Would she hear his voice in a room as big and busy as a circus? Catnip didn’t exactly squeak. It was more of a rat meow with an underlying whistle, kind of like a chirp.

Her hands were soaking wet from holding them under the fountain’s sprinkle, her shirt spattered and damp.

CHIRP!

What?

Addy’s ears strained to listen above the hubbub of the hotel lobby. Had the violinist tweaked out a bad plink?

CHIRP! There it was again.

Addy’s head whipped around.

Catnip! Alive and wriggling! Not perched on the rim of a bubbling cauldron in the villain’s lair, but on the same page of the comic that she was on! Oh, but …

There was a big but, bringing a throb of rage to Addy’s chest. Catnip was upside down. His tiny feet scrabbled against thin air as he swung slowly back and forth far above her. Professor Lickpenny’s horrible nephew leered over the balustrade of the mezzanine. His grimy fingers gripped Catnip’s tail, and his arm swayed casually above the crowd that clustered around the fountain.

Addy leapt onto the escalator, shouting, “Hey! HEY!”

If Nevins dropped Catnip, she’d drop him, the sludge-ball cockroach! Addy pushed past a lady’s taffeta skirt and ducked under a gentleman’s wool-clad arm, catching a whiff that she wished she’d missed.

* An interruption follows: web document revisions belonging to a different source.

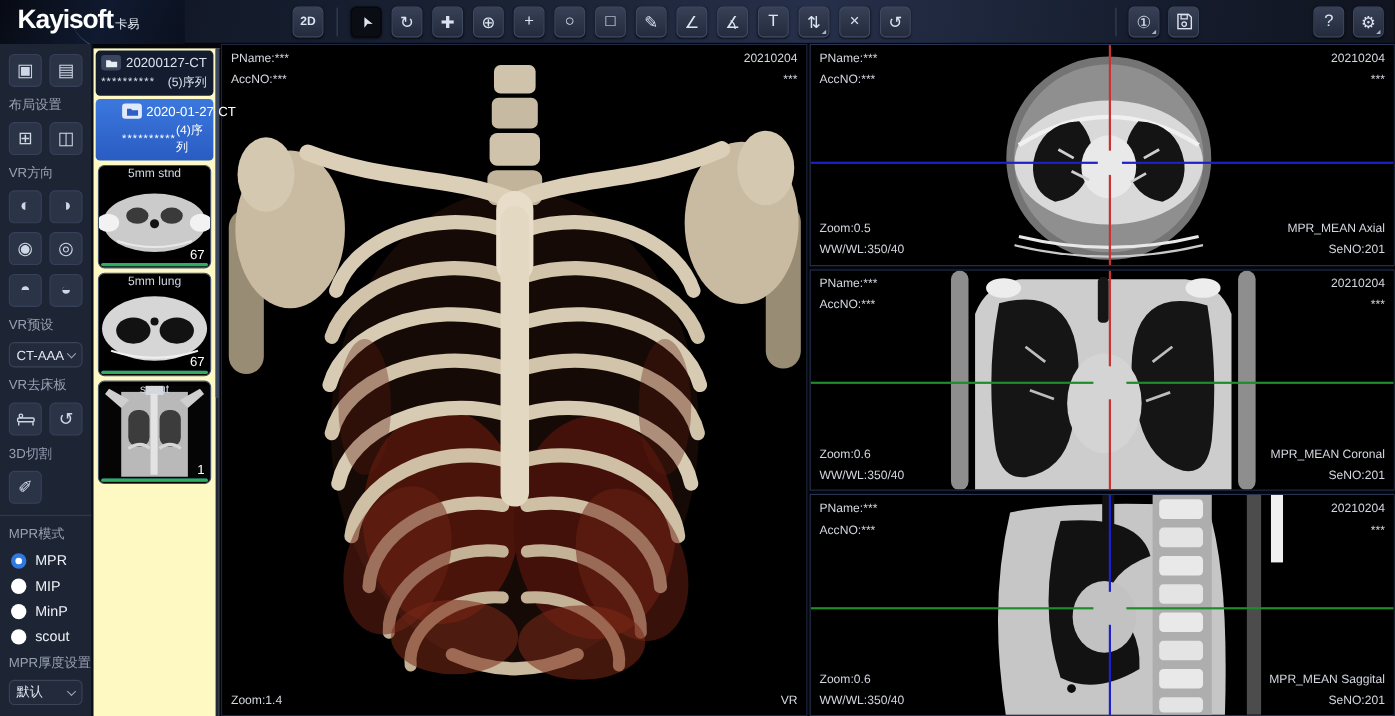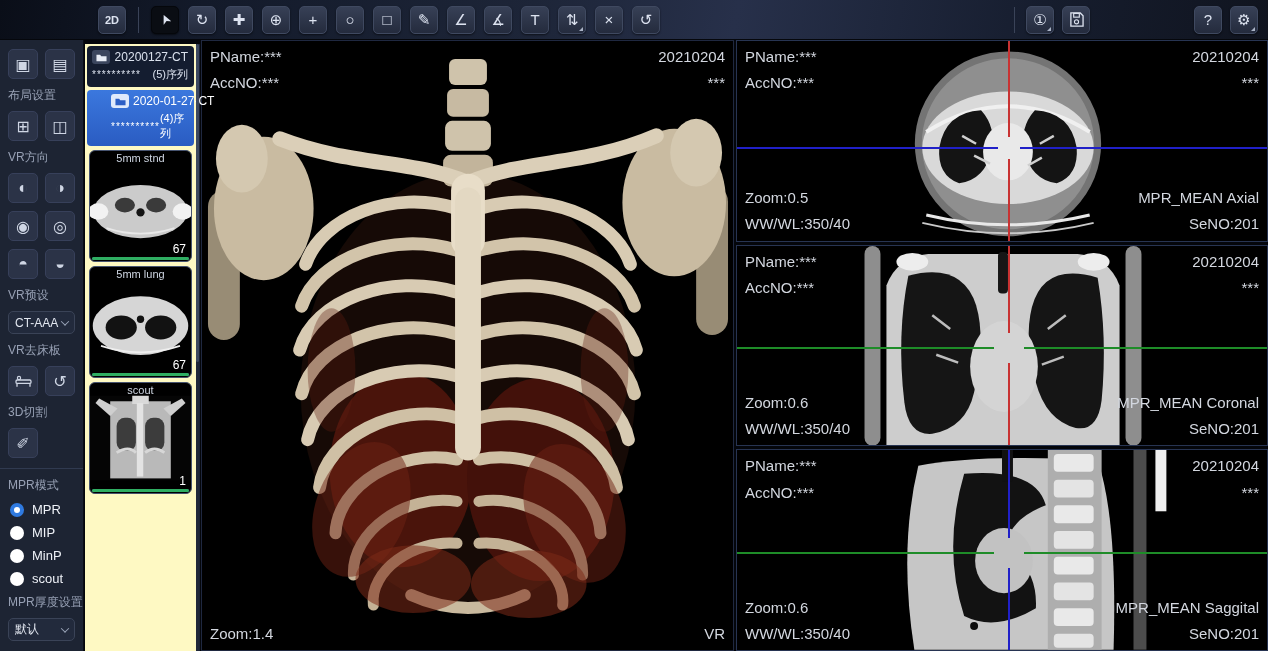"Kayisoft" div.logo { html: none -> <div> <span>Kayisoft</span> <span>卡易</span> </div> }
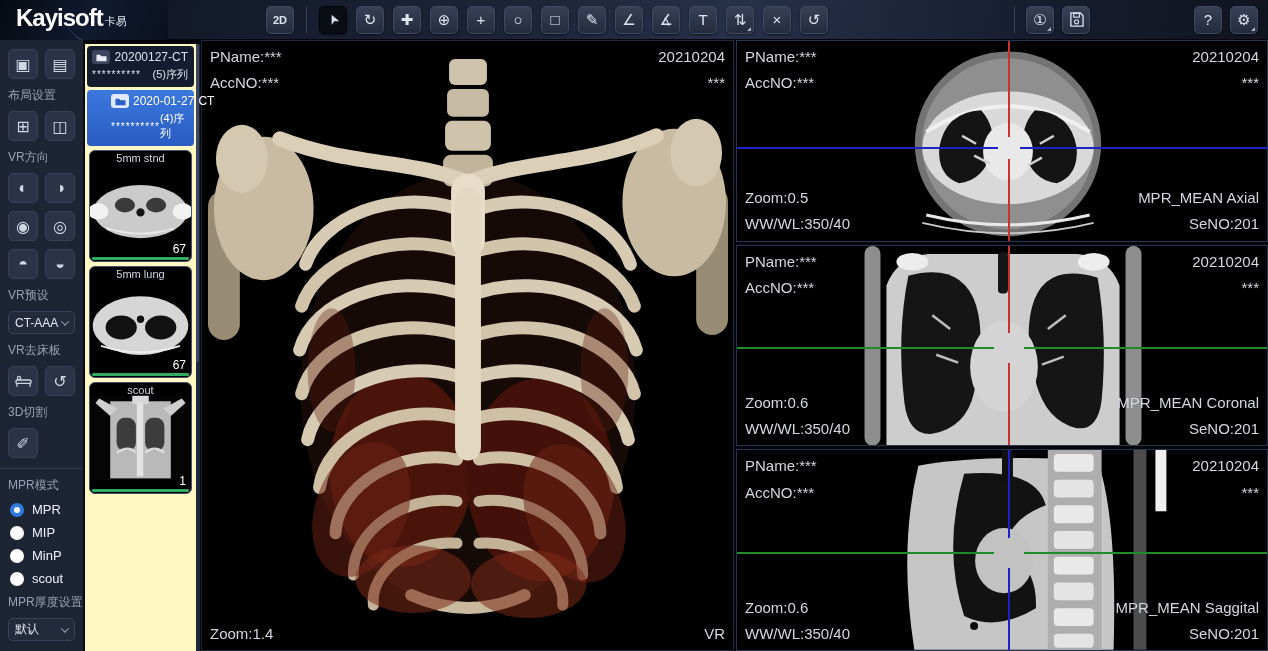"PName:***" .ov { font-size: 15px -> 11px }
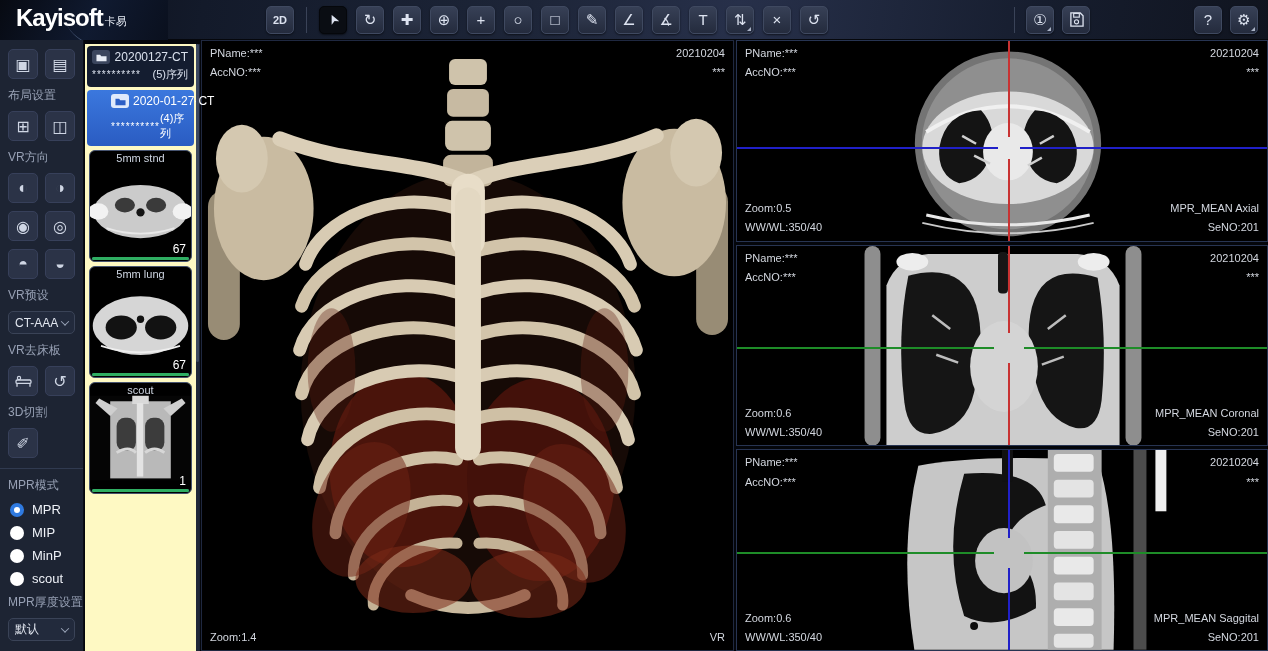"5mm stnd" .thumb { height: 112px -> 94px }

What was going on here? In one hand, Nevins had Catnip. In the other, he grasped the mysterious parcel that he’d collected for his uncle. This was supposed to be the scene where the brat fell into the milkshake churn and Flynn had to save him. (Ironic, since Nevins’s package contained the spare part for the lammergeyer, which would grab Flynn later in the comic.) That was what was supposed to be happening. But Nevins was nowhere near the milkshake churn. And where was Flynn?

The story was changing.

Addy stumbled up the escalator. “Don’t you dare drop him, you measly dot!”